Reading Weekly | Reading - Human Society is a book worth "reading" repeatedly

From 1994 to 2003, I traveled several times to the upper reaches of the Ximin River on the eastern edge of the Qinghai-Tibet Plateau to conduct fieldwork combining historiography and anthropology in local Qiang and Tibetan villages, focusing on the relationship between the ethnic identity of the local people and their historical memory, and the changes between the two in the past half century. During my fieldwork, I observed the social and living customs of the people in the villages here on the one hand, and on the other hand, I inquired about and recorded people's memories of the past. The former is context and the latter is text; I explore the correspondence between the two and its meaning. With multi-point fieldwork from ditch to ditch, I entered into one context after another in connection with the text; observing how changes in social context caused the corresponding changes in the text (social memory), so as to gain a deeper understanding of the local social context and its changes. Finally, these understandings of the Qiang also changed my understanding of the knowledge system that I was familiar with. This seems to be a systematic method of investigation and research, not a proper plan that has been made before the field is carried out, but gradually takes shape as the field progresses.

My fieldwork, in a way, is "playing" while doing it. Sichuanese "play" is to play, play willfully and happily. In those years, every holiday, I and two or three Qiang friends would carry backpacks and walk together to various ditches, over mountains, beams, and villages. In the village, our activities were relaxed and enjoyable; visiting the door, drinking, chatting (Sichuanese). My small talk with the owner's family in the village is often from crops, cattle and sheep to the local New Year customs, everything is talked about. After about two years, some of the field methods and the important topics of the inquiry gradually came into focus.
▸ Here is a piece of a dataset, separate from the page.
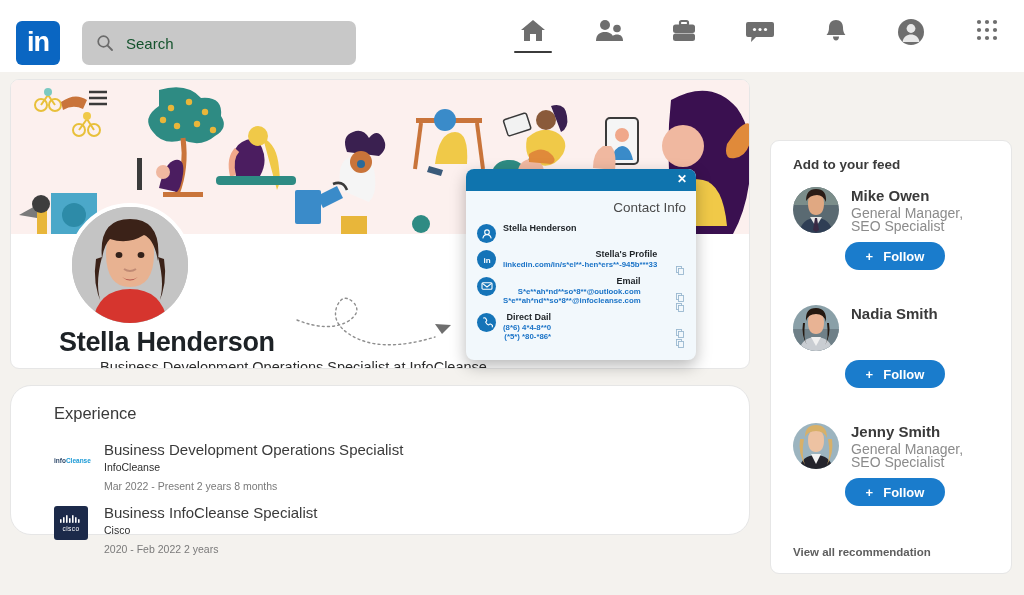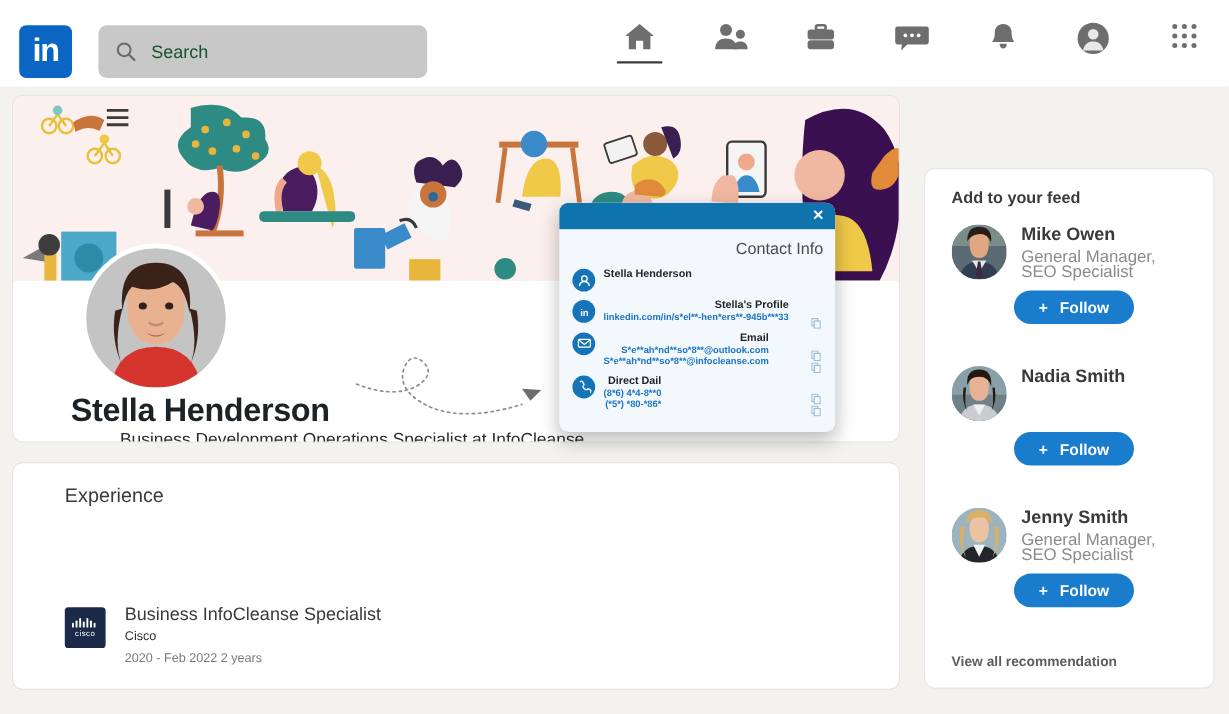"Experience" .exp-card { border-radius: 9px -> 21px; height: 190px -> 150px }
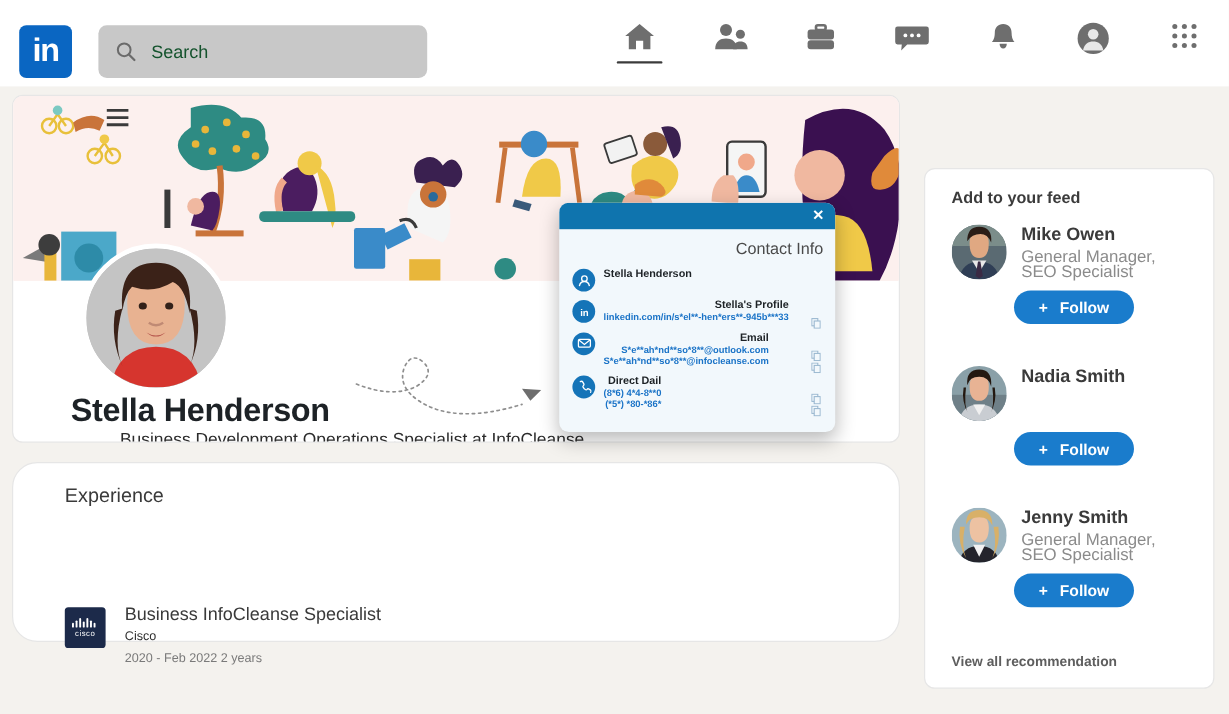"Business Development Operations Specialist" div.exp-item { html: none -> <div> <div> <span><span>info</span><span>Cleanse</span></span> </div> <div> <div>Business Development Operations Specialist</div> <div>InfoCleanse</div> <div>Mar 2022 - Present 2 years 8 months</div> </div> </div> }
The method of fieldwork, which moves so often between multiple points, is not derived from the multi-point field, which was already an example in anthropology at the time, but is inspired by a simple concept in oral history: history has multiple voices. And thanks to a fundamental rule in the study of social memory: individual memory is deeply influenced by their social identity. As a result, I not only moved to different field points, but also in the same village, my interviews also moved between individual villagers of different generations, genders, education, occupations, etc.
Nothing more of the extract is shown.